◆ EXERCISE DETAILS:
Below are the records; copy exactly the stretch from the line containing "width:8px; overflow:hidden; display:inline-block;" through the line containing "width:25px; height:21px; z-index:6;", both ends included, and nothing else.

______________________________

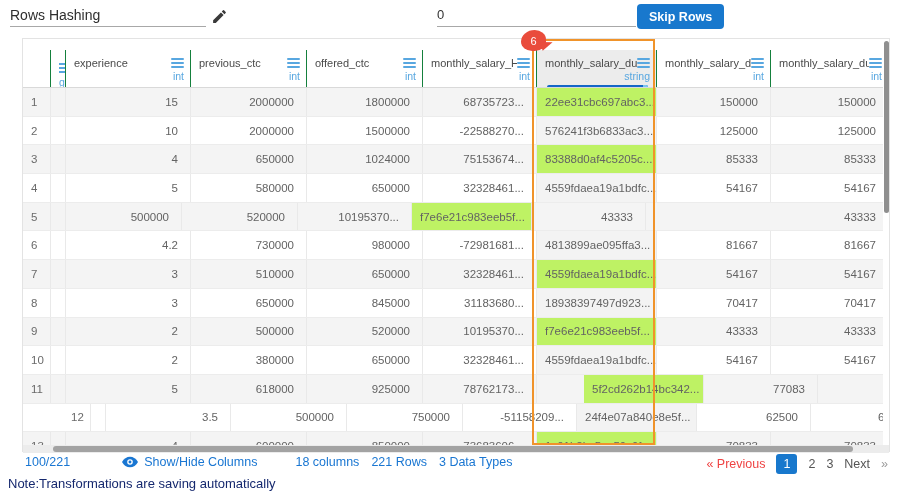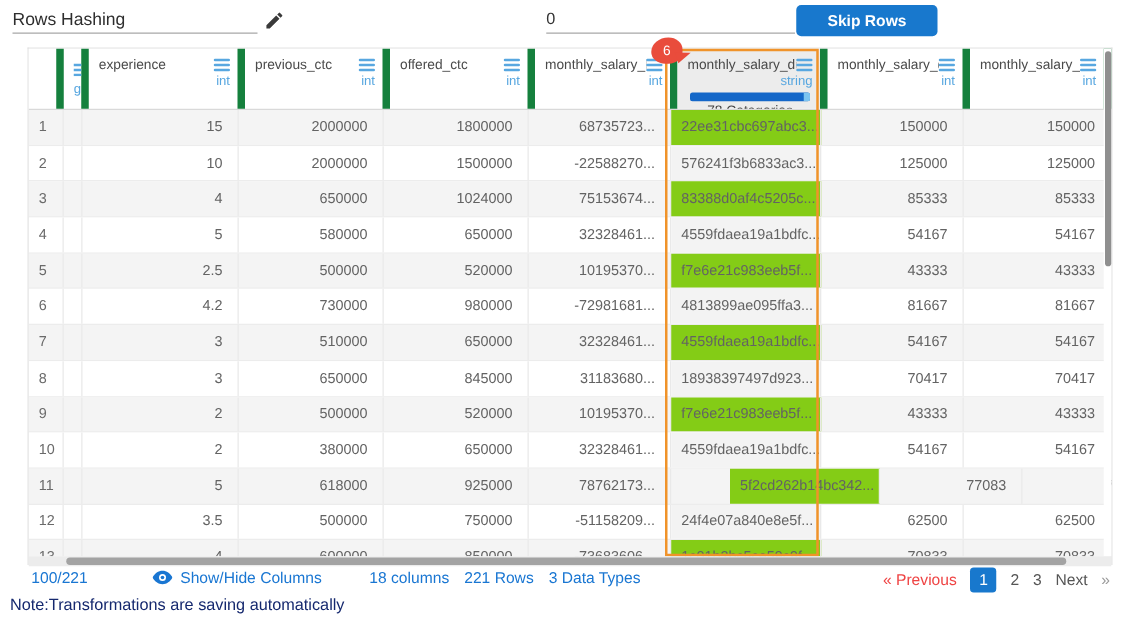--- a/index.html
+++ b/index.html
@@ -7,51 +7,51 @@
     font-family:"Liberation Sans", sans-serif; position:relative; }
 
   
   .topbar { position:absolute; left:0; top:0; width:900px; height:36px; background:#fff; }
   .name-input { position:absolute; left:10px; top:5px; width:196px; height:22px;
     border-bottom:1px solid #a8a8a8; font-size:14px; color:#2e2e2e; line-height:20px; }
   .pencil { position:absolute; left:211px; top:8px; width:17px; height:17px; cursor:pointer; }
   .pencil svg { width:100%; height:100%; fill:#3a3a3a; }
   .skip-input { position:absolute; left:437px; top:5px; width:199px; height:22px;
     border-bottom:1px solid #a8a8a8; font-size:13px; color:#333; line-height:20px; }
-  .skip-btn { position:absolute; left:637px; top:4px; height:25px; padding:0 25px;
+  .skip-btn { position:absolute; left:637px; top:4px; height:25px; padding:0 12px;
     background:#1878cd; color:#fff; border:none; border-radius:4px;
     font-size:12.5px; font-weight:bold; font-family:"Liberation Sans",sans-serif; cursor:pointer; }
 
   
   .table { position:absolute; left:22px; top:38px; width:868px; height:414px;
     border:1px solid #e3e3e3; border-bottom:none; background:#fff; }
   .thead { display:flex; height:49px; border-bottom:1px solid #d9d9d9; background:#fff; }
-  .hcell { position:relative; border-right:6px solid #15803d; padding:5px 6px 2px 8px;
-    font-size:11px; color:#4a4a4a; overflow:hidden; flex-shrink:0; }
+  .hcell { position:relative; border-right:1px solid #15803d; padding:5px 6px 2px 8px;
+    font-size:11px; color:#4a4a4a; overflow:hidden; flex-shrink:0;margin-top:11px; }
   .hcell .trow { display:flex; align-items:flex-start; justify-content:space-between; }
   .hlabel { white-space:nowrap; overflow:hidden; padding-top:2px; }
   .burger { display:inline-flex; flex-direction:column; gap:2px; padding-top:3px; cursor:pointer; flex-shrink:0; }
   .burger i { display:block; width:13px; height:2px; background:#58a7e0; border-radius:1px; }
   .htype { display:block; text-align:right; color:#58a7e0; font-size:10.5px; margin-top:1px; }
   .hcell.hl { background:#ececec; }
   .hbar { height:7px; background:#1467c8; border-radius:2px; margin:3px 2px 2px 2px; position:relative; overflow:hidden; }
   .hbar i { position:absolute; right:0; top:0; bottom:0; width:5%; background:#7cc4f0; }
   .hcats { text-align:center; font-size:11px; color:#444; margin-top:1px; }
   .partial-burger { width:8px; overflow:hidden; display:inline-block; direction:rtl; }
 
   .tbody { height:357px; overflow:hidden; }
   .row { display:flex; height:28.7px; align-items:center; border-bottom:1px solid #ececec; background:#fff; }
   .row.odd { background:#f4f4f4; }
   .cell { height:100%; display:flex; align-items:center; border-right:1px solid #e9e9e9;
     font-size:11.5px; color:#636363; padding:0 12px 0 8px; overflow:hidden; white-space:nowrap; flex-shrink:0; }
   .cell.num { justify-content:flex-end; }
   .cell.txt { justify-content:flex-start; padding:0 6px 0 8px; }
   .cell.rn { justify-content:flex-start; color:#6a6a6a; }
   .cell.hlc { background:#f3f3f3; }
-  .row.odd .cell.hlc { background:#84cc16; }
+  .row.odd .cell.hlc { background:#bef264; }
 
   
   .hl-overlay { position:absolute; left:509px; top:0; width:123px; height:406px;
     border:2px solid #f0932a; pointer-events:none; z-index:5; }
   .hl-badge { position:absolute; left:498px; top:-9px; width:25px; height:21px; z-index:6;
     background:#e94c3c; border-radius:55% 45% 45% 45%; color:#fff; font-size:11px;
     display:flex; align-items:center; justify-content:center; }
   .hl-badge::after { content:''; position:absolute; right:-7px; bottom:2px;
     border-left:12px solid #e94c3c; border-top:4px solid transparent;
     border-bottom:5px solid transparent; transform:rotate(-18deg); }
@@ -227,21 +227,20 @@
         <div class="cell num" style="width: 116px;">580000</div>
         <div class="cell num" style="width: 116px;">650000</div>
         <div class="cell num" style="width: 114px;">32328461...</div>
         <div class="cell txt hlc" style="width: 120px;">4559fdaea19a1bdfc...</div>
         <div class="cell num" style="width: 114px;">54167</div>
         <div class="cell num" style="width: 112px; flex-grow: 1;">54167</div>
       </div>
       <div class="row odd">
         <div class="cell rn" style="width: 28px;">5</div>
         <div class="cell txt" style="width: 12px;"></div>
-        <div class="cell num" style="width: 125px;">2.5</div>
         <div class="cell num" style="width: 116px;">500000</div>
         <div class="cell num" style="width: 116px;">520000</div>
         <div class="cell num" style="width: 114px;">10195370...</div>
         <div class="cell txt hlc" style="width: 120px;">f7e6e21c983eeb5f...</div>
         <div class="cell num" style="width: 114px;">43333</div>
         <div class="cell num" style="width: 112px; flex-grow: 1;">43333</div>
       </div>
       <div class="row">
         <div class="cell rn" style="width: 28px;">6</div>
         <div class="cell txt" style="width: 12px;"></div>
@@ -302,21 +301,21 @@
         <div class="cell txt" style="width: 12px;"></div>
         <div class="cell num" style="width: 125px;">5</div>
         <div class="cell num" style="width: 116px;">618000</div>
         <div class="cell num" style="width: 116px;">925000</div>
         <div class="cell num" style="width: 114px;">78762173...</div>
         <div class="cell txt hlc" style="width: 120px; margin-left: 47px;">5f2cd262b14bc342...</div>
         <div class="cell num" style="width: 114px;">77083</div>
         <div class="cell num" style="width: 112px; flex-grow: 1;">77083</div>
       </div>
       <div class="row">
-        <div class="cell rn" style="width: 28px;">12</div>
+        <div class="cell rn" style="width: 28px; margin-left: 40px;">12</div>
         <div class="cell txt" style="width: 12px;"></div>
         <div class="cell num" style="width: 125px;">3.5</div>
         <div class="cell num" style="width: 116px;">500000</div>
         <div class="cell num" style="width: 116px;">750000</div>
         <div class="cell num" style="width: 114px;">-51158209...</div>
         <div class="cell txt hlc" style="width: 120px;">24f4e07a840e8e5f...</div>
         <div class="cell num" style="width: 114px;">62500</div>
         <div class="cell num" style="width: 112px; flex-grow: 1;">62500</div>
       </div>
       <div class="row odd">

______________________________

◆ RESPONSE BOX:
   .partial-burger { width:8px; overflow:hidden; display:inline-block; direction:rtl; }
 
   .tbody { height:357px; overflow:hidden; }
   .row { display:flex; height:28.7px; align-items:center; border-bottom:1px solid #ececec; background:#fff; }
   .row.odd { background:#f4f4f4; }
   .cell { height:100%; display:flex; align-items:center; border-right:1px solid #e9e9e9;
     font-size:11.5px; color:#636363; padding:0 12px 0 8px; overflow:hidden; white-space:nowrap; flex-shrink:0; }
   .cell.num { justify-content:flex-end; }
   .cell.txt { justify-content:flex-start; padding:0 6px 0 8px; }
   .cell.rn { justify-content:flex-start; color:#6a6a6a; }
   .cell.hlc { background:#f3f3f3; }
-  .row.odd .cell.hlc { background:#84cc16; }
+  .row.odd .cell.hlc { background:#bef264; }
 
   
   .hl-overlay { position:absolute; left:509px; top:0; width:123px; height:406px;
     border:2px solid #f0932a; pointer-events:none; z-index:5; }
   .hl-badge { position:absolute; left:498px; top:-9px; width:25px; height:21px; z-index:6;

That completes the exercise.